In other recent news, Lightspeed Commerce has seen impressive financial results in Q1 of Fiscal 2025, with a 27% year-on-year increase in revenue to $266.1 million, exceeding projections. The company also reported a positive adjusted EBITDA of $10.2 million, a significant improvement from the $7 million loss in the same period last year. Analyst firm Piper Sandler recently adjusted its outlook on Lightspeed, reducing the price target but maintaining a neutral rating.

The company's focus on Unified Payments over the past year has resulted in a significant increase in Gross Payment Volume (GPV) penetration, rising from approximately 20% of Gross Transaction Volume (GTV) to 36%. Lightspeed is now shifting its attention back to growing its subscription base, planning a renewed outbound sales strategy, and implementing some price increases.

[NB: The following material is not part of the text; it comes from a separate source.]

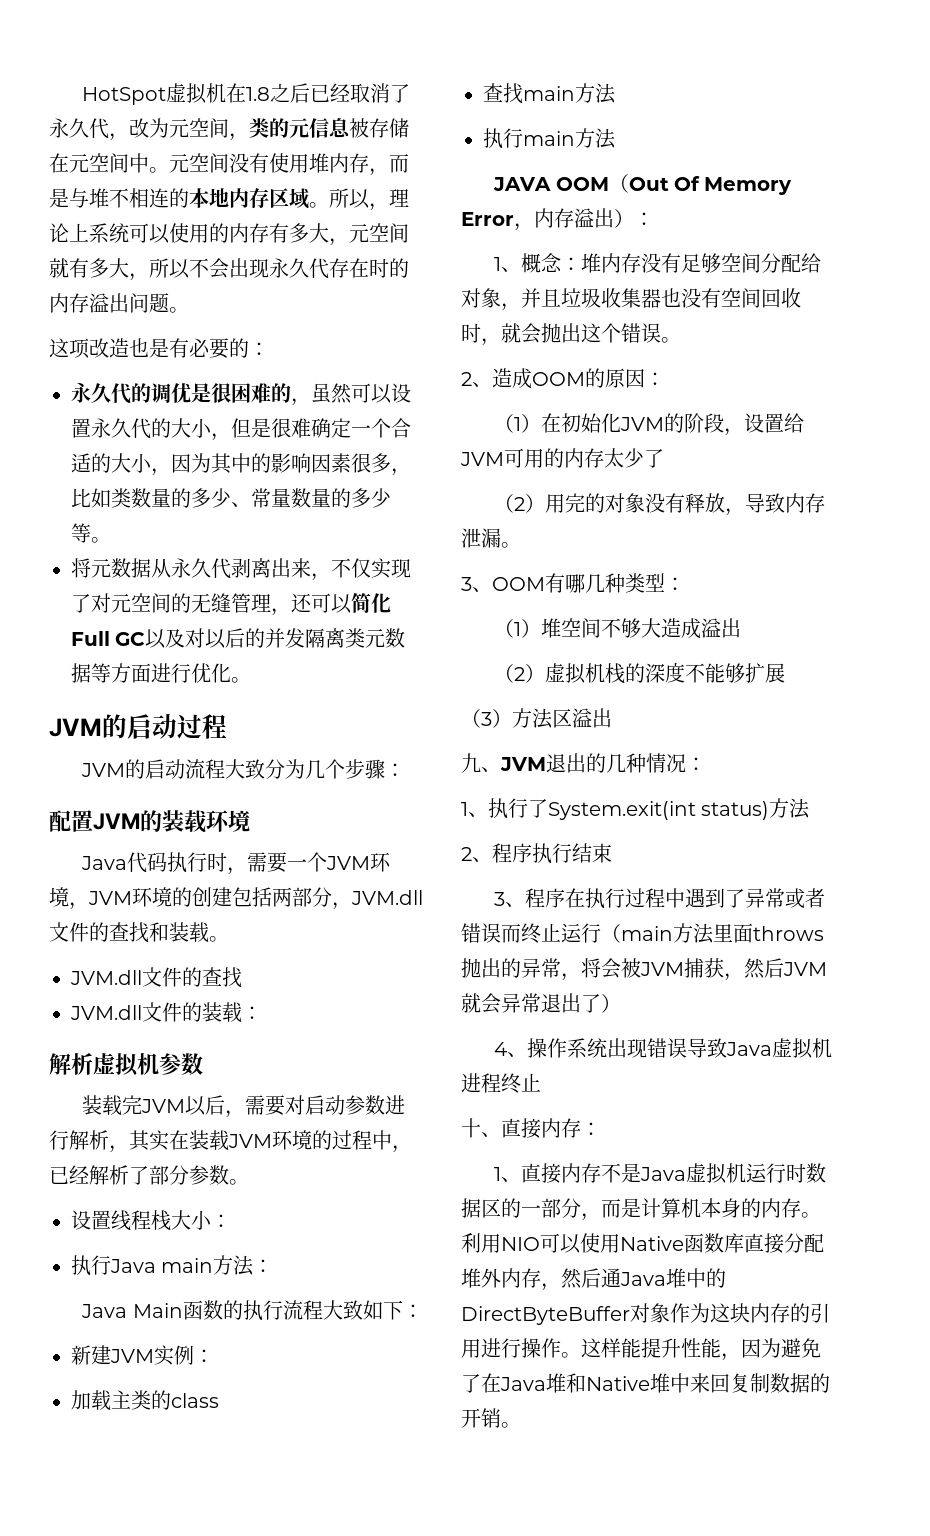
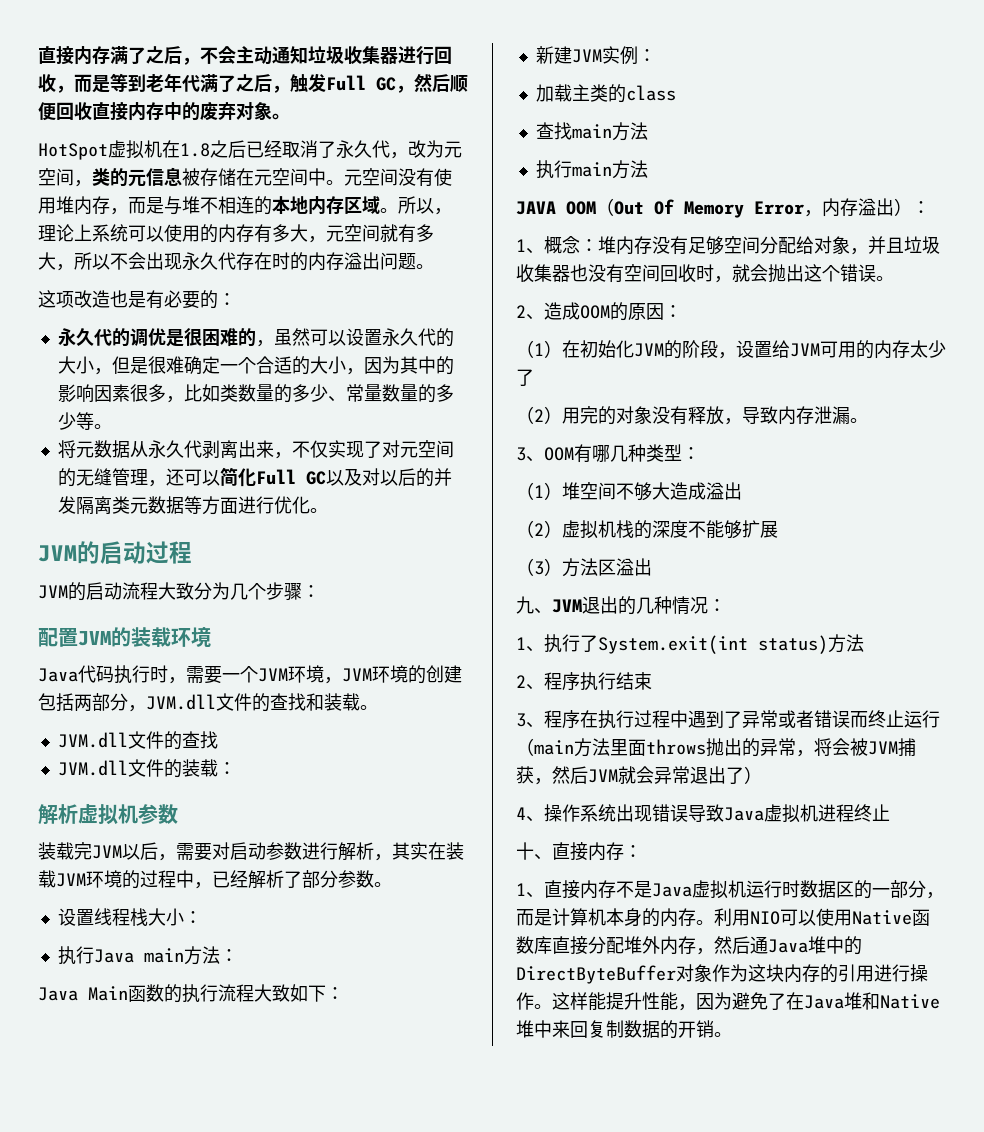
(82, 96) none -> [38,46,452,65] [38,73,468,93] [38,101,290,121] 直接内存满了之后，不会主动通知垃圾收集器进行回收，而是等到老年代满了之后，触发Full GC，然后顺便回收直接内存中的废弃对象。 //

In addition to these developments, Lightspeed has been making strategic adjustments to address investor expectations, such as focusing on profitability, engaging in share repurchases with its $675 million in net cash, and aiming to resume double-digit subscription growth. These recent developments highlight Lightspeed's commitment to growth and profitability.

InvestingPro Insights

In the wake of Lightspeed POS Inc.'s recent stock performance, investors looking for a deeper understanding of the company's financial health may find the following InvestingPro Insights valuable. The company holds more cash than debt on its balance sheet, which is a positive sign of financial stability. Additionally, a noteworthy number of analysts have revised their earnings upwards for the upcoming period, indicating potential optimism about the company's future performance.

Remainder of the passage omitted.